Alla questione, poi, se alla violazione di tale prescrizione consegua la sanzione espulsiva, occorre rendere risposta affermativa: tanto, sia perché in base alla formulazione letterale della norma è imposto un formale “dovere” di specifica indicazione dei costi della sicurezza, sia perché, dal punto di vista funzionale, non postergare tale rappresentazione alla fase di verifica dell’anomalia rivela l’interesse prioritario del legislatore verso la sicurezza sui luoghi di lavoro; inoltre, lo spostamento in avanti di tale accertamento – id est al momento della verifica della anomalia - potrebbe addirittura determinarne la totale pretermissione, trattandosi comunque di un subprocedimento non indefettibile nella dinamica del procedimento di gara; del resto, assumere la specificazione del costo della sicurezza come elemento costitutivo dell’offerta finisce per attribuire a tale elemento rilevanza anche dal punto di vista della presentazione di una proposta contrattuale seria che comprenda la valutazione di tutti gli oneri economici ricadenti nell’ambito del rapporto di convenienza e sostenibilità tecnico-economica dell’impegno contrattale che si va ad assumere.
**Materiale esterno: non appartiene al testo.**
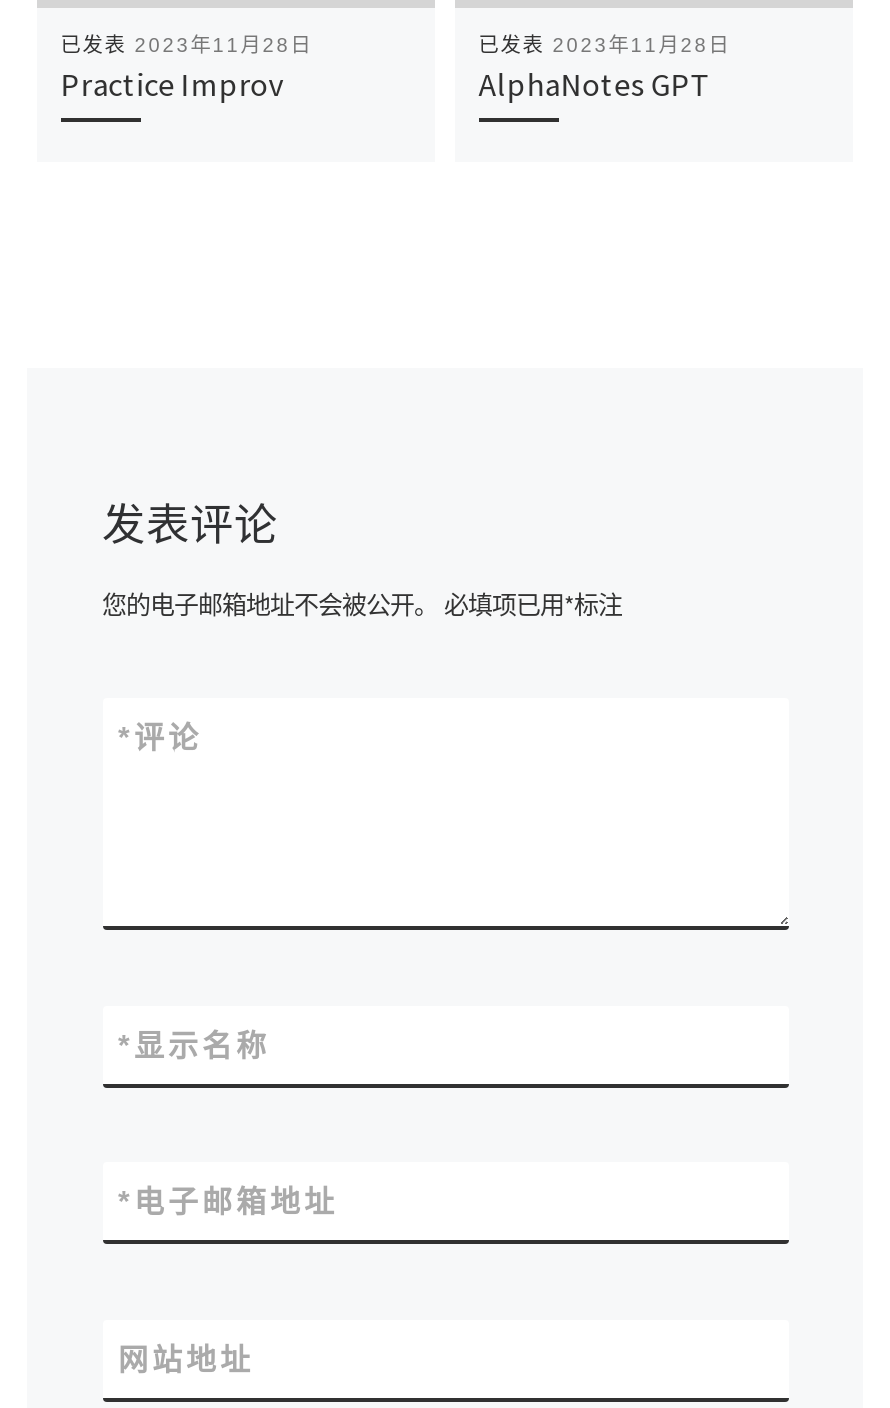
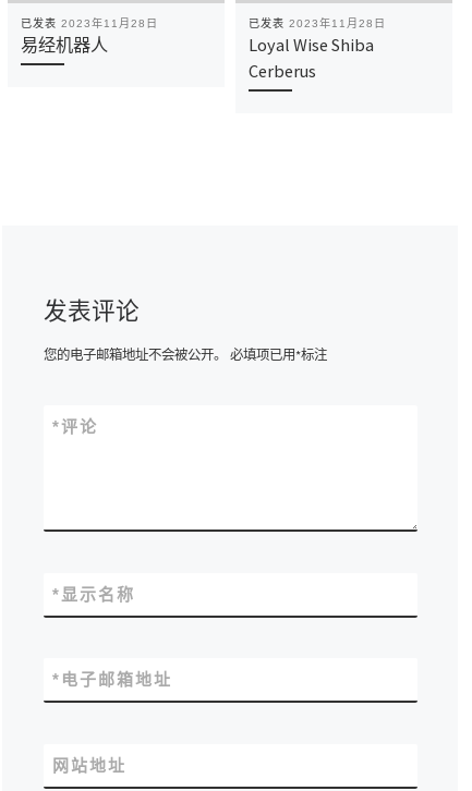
[60,65,284,105] Practice Improv -> [20,34,108,56] 易经机器人
[478,65,710,105] AlphaNotes GPT -> [248,34,374,82] Loyal Wise Shiba | Cerberus

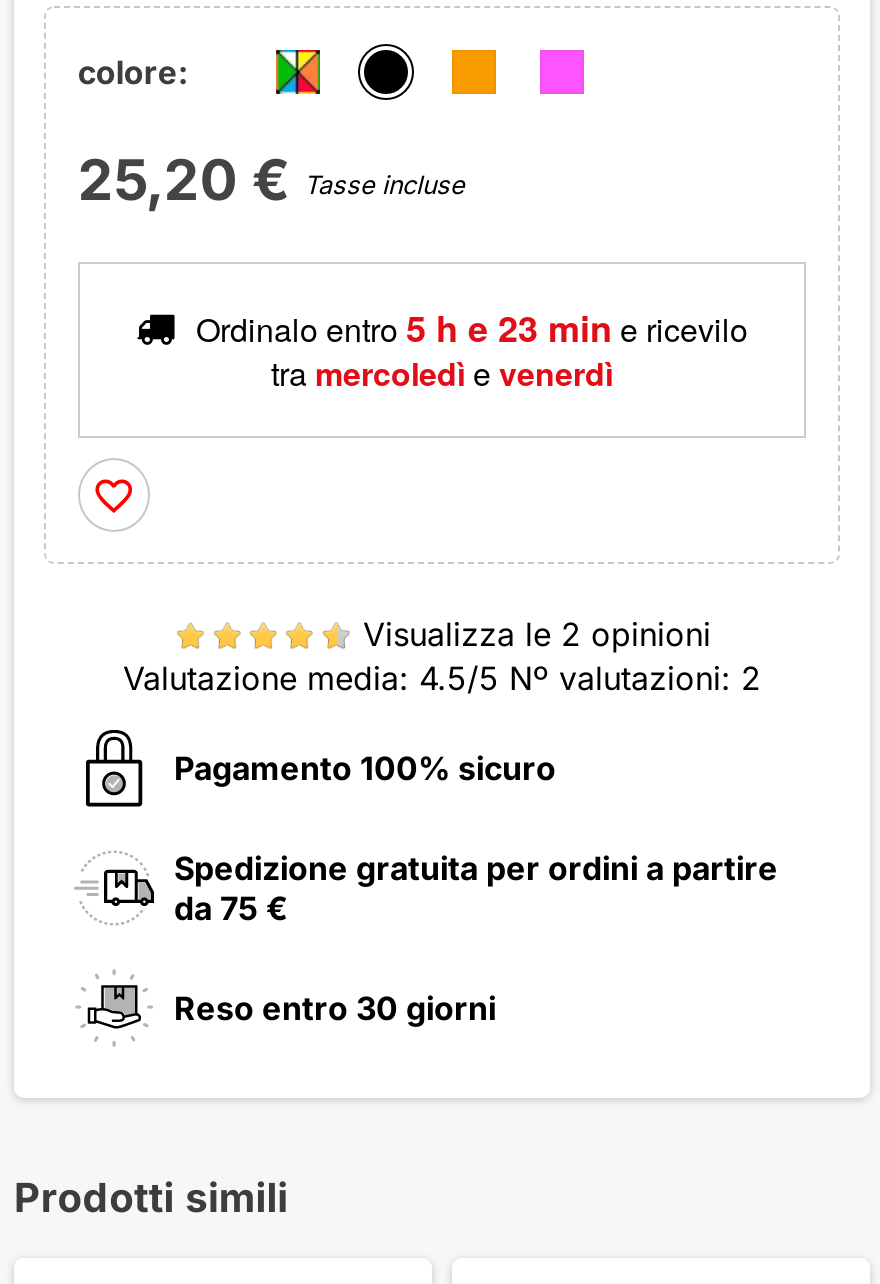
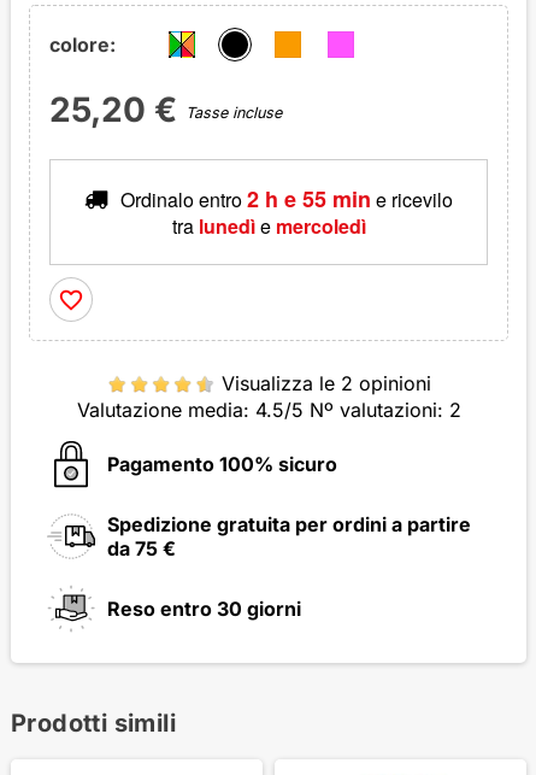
[196,303,748,355] Ordinalo entro 5 h e 23 min e ricevilo -> [120,184,453,215] Ordinalo entro 2 h e 55 min e ricevilo
[271,351,613,397] tra mercoledì e venerdì -> [172,213,366,240] tra lunedì e mercoledì

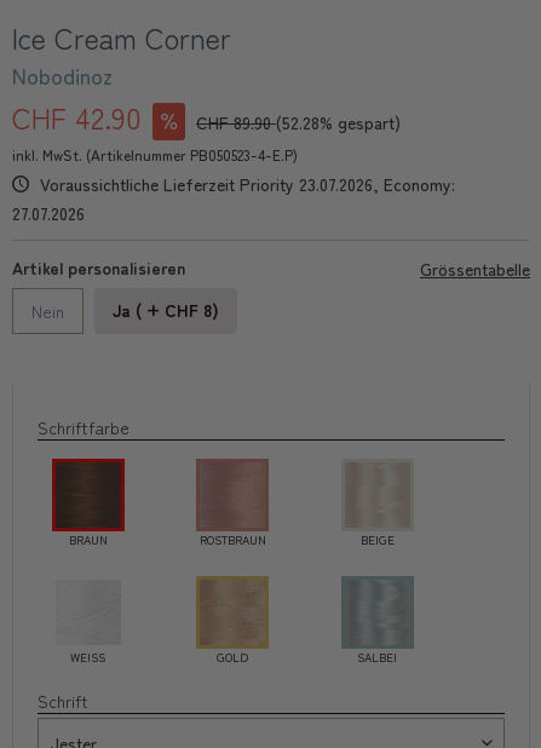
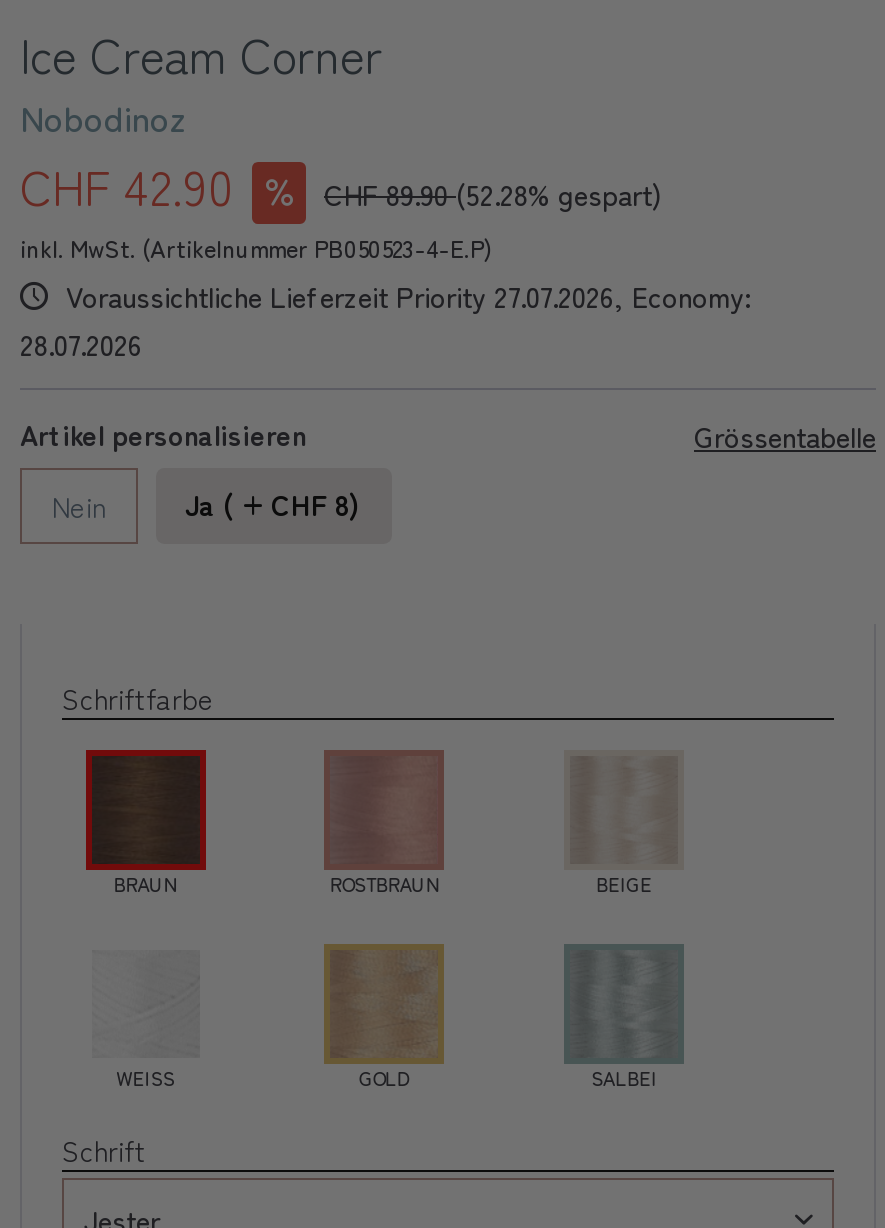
[35,172,455,196] Voraussichtliche Lieferzeit Priority 23.07.2026, Economy: -> [58,276,750,316] Voraussichtliche Lieferzeit Priority 27.07.2026, Economy:
[12,201,85,225] 27.07.2026 -> [20,324,142,364] 28.07.2026

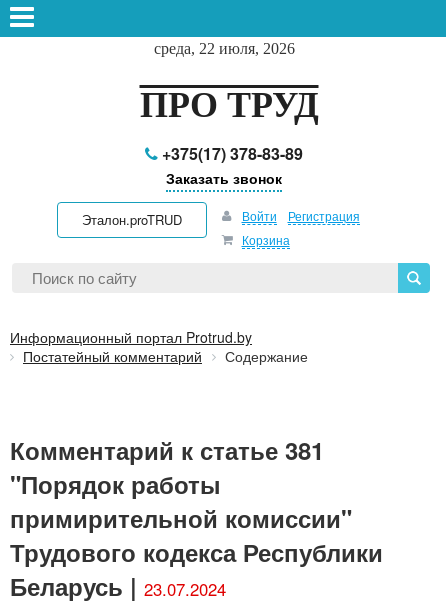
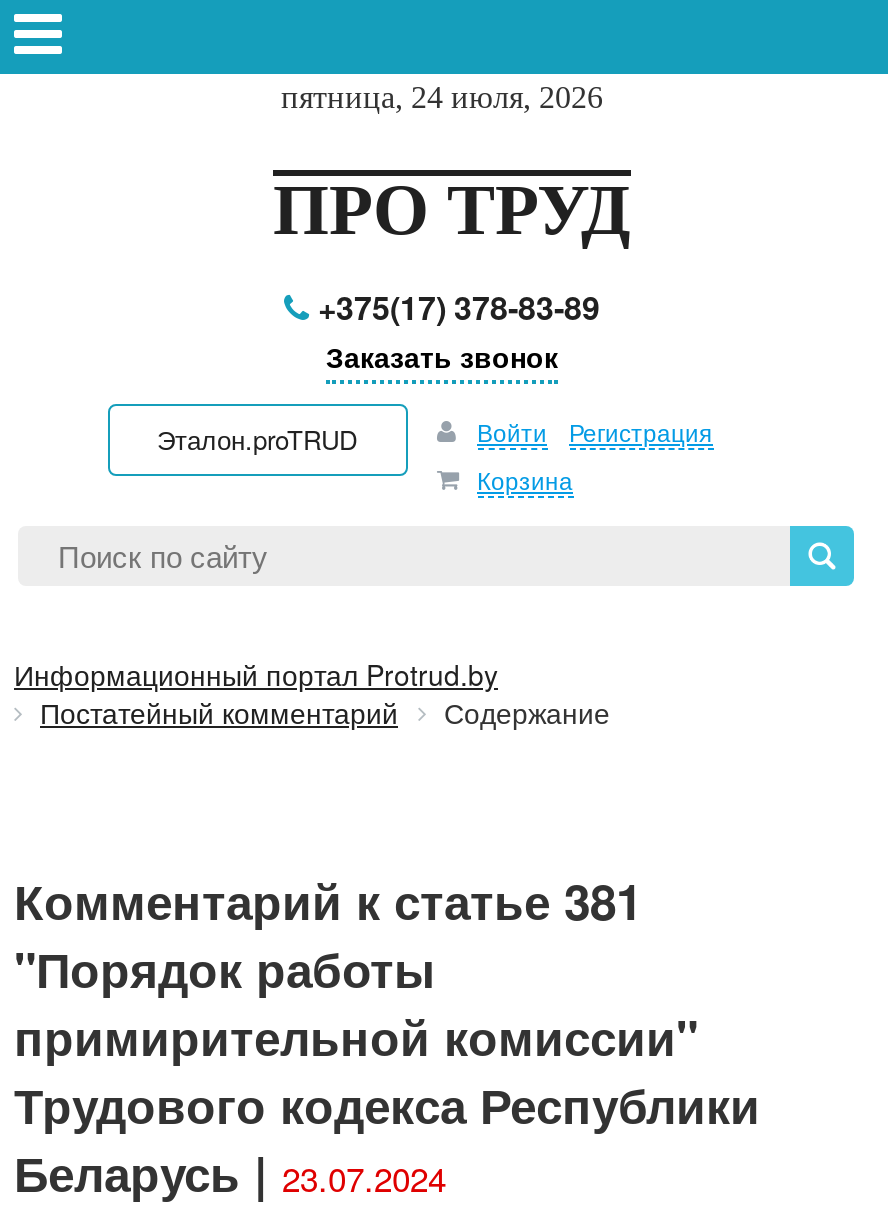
[154,40,294,57] среда, 22 июля, 2026 -> [281,80,603,114] пятница, 24 июля, 2026

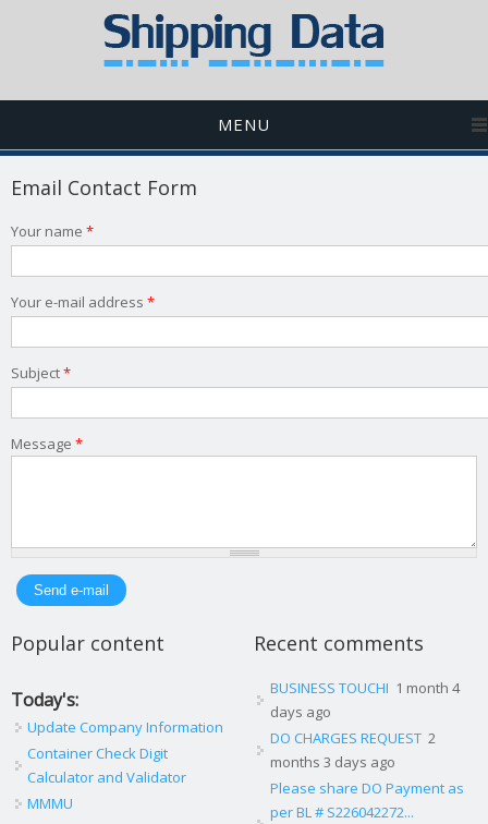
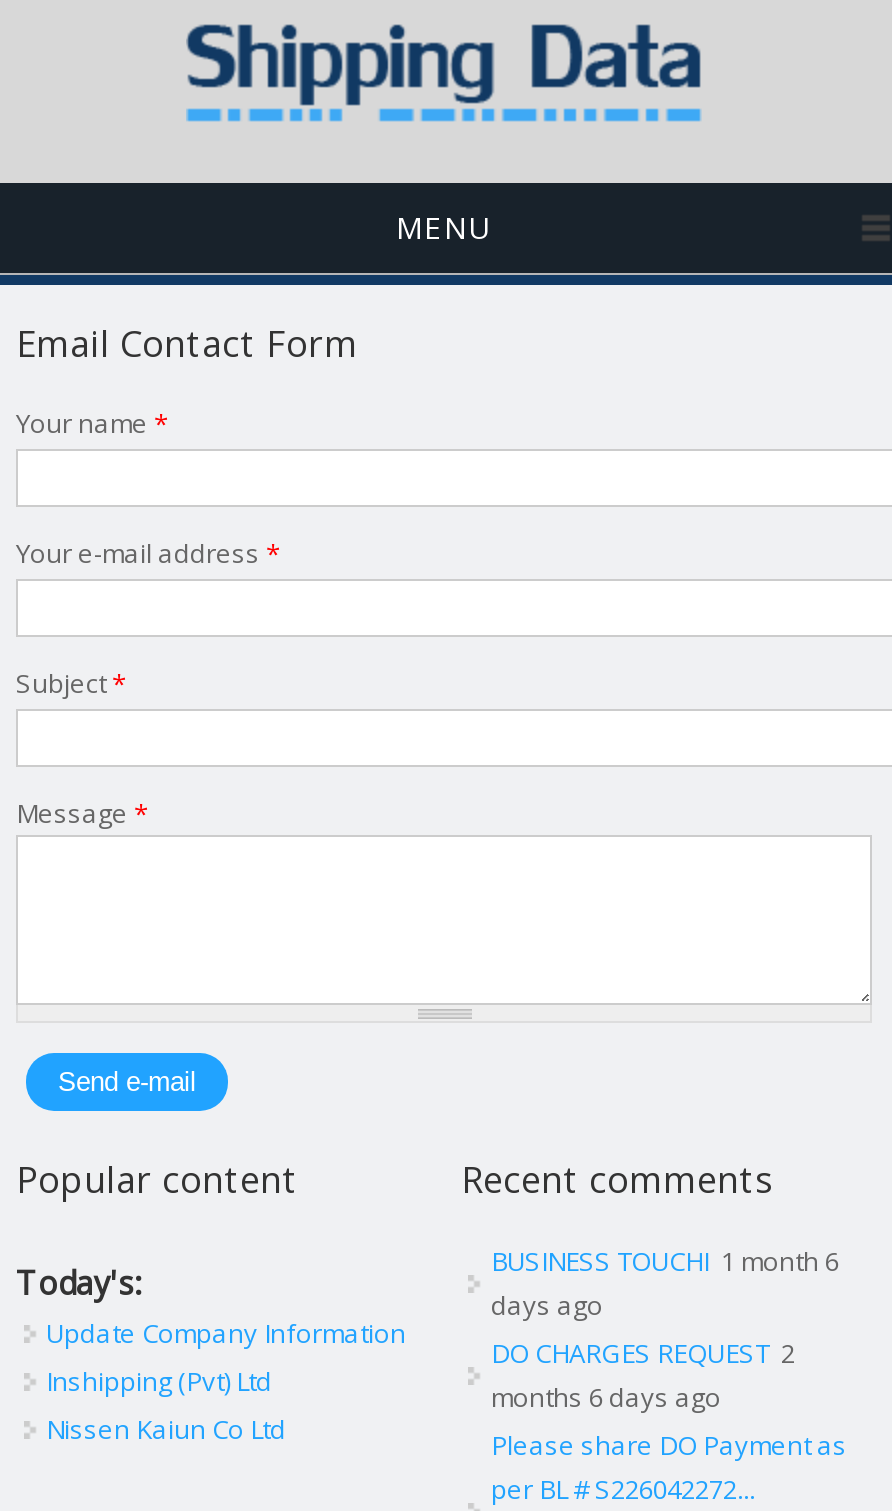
[270,678,459,698] BUSINESS TOUCHI 1 month 4 -> [491,1243,839,1279] BUSINESS TOUCHI 1 month 6
[27,743,186,813] Container Check Digit | Calculator and Validator | MMMU -> [46,1363,286,1447] Inshipping (Pvt) Ltd | Nissen Kaiun Co Ltd
[270,752,395,772] months 3 days ago -> [491,1379,721,1415] months 6 days ago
Va aggiunto, quanto all’asserita inidoneità del progetto definitivo a contenere gli elementi necessari per il calcolo degli oneri di sicurezza, che, spettando all’impresa concorrente la redazione del progetto esecutivo - che la società ricorrente assume essere il livello di progettazione sufficiente per compiere tale valutazione – è su tale elaborato che avrebbe dovuto essere calcolata l’incidenza di tale elemento di costo, ai fini della elaborazione anche dell’offerta economica; ne discende, sotto tale profilo, la mancanza di lesività in punto di fatto della disciplina tecnica di gara.

Tali considerazioni trovano riscontro anche in recente giurisprudenza, secondo cui “nelle gare pubbliche, considerata la differenza che intercorre fra tra gli oneri di sicurezza per le cc.dd. interferenzee (che sono predeterminati dalla stazione appaltante e riguardano rischi relativi alla presenza nell'ambiente della stessa di soggetti estranei chiamati ad eseguire il contratto) e gli oneri di sicurezza da rischio specifico o aziendale (la cui quantificazione spetta a ciascuno dei concorrenti e varia in rapporto alla qualità ed entità della sua offerta), l'omessa indicazione specifica nell'offerta sia dell'una che dell'altra categoria di costi giustifica la sanzione espulsiva, ingenerando incertezza ed indeterminatezza dell'offerta e venendo, quindi, a mancare un elemento essenziale, ex art. 46, comma 1-bis, del codice dei contratti pubblici (Adunanza Plenaria 25 febbraio 2014 n. 9; Consiglio di Stato III Sezione 23 gennaio 2014 n.348; Consiglio di Stato III Sezione 3 luglio 2013 n.3565)”.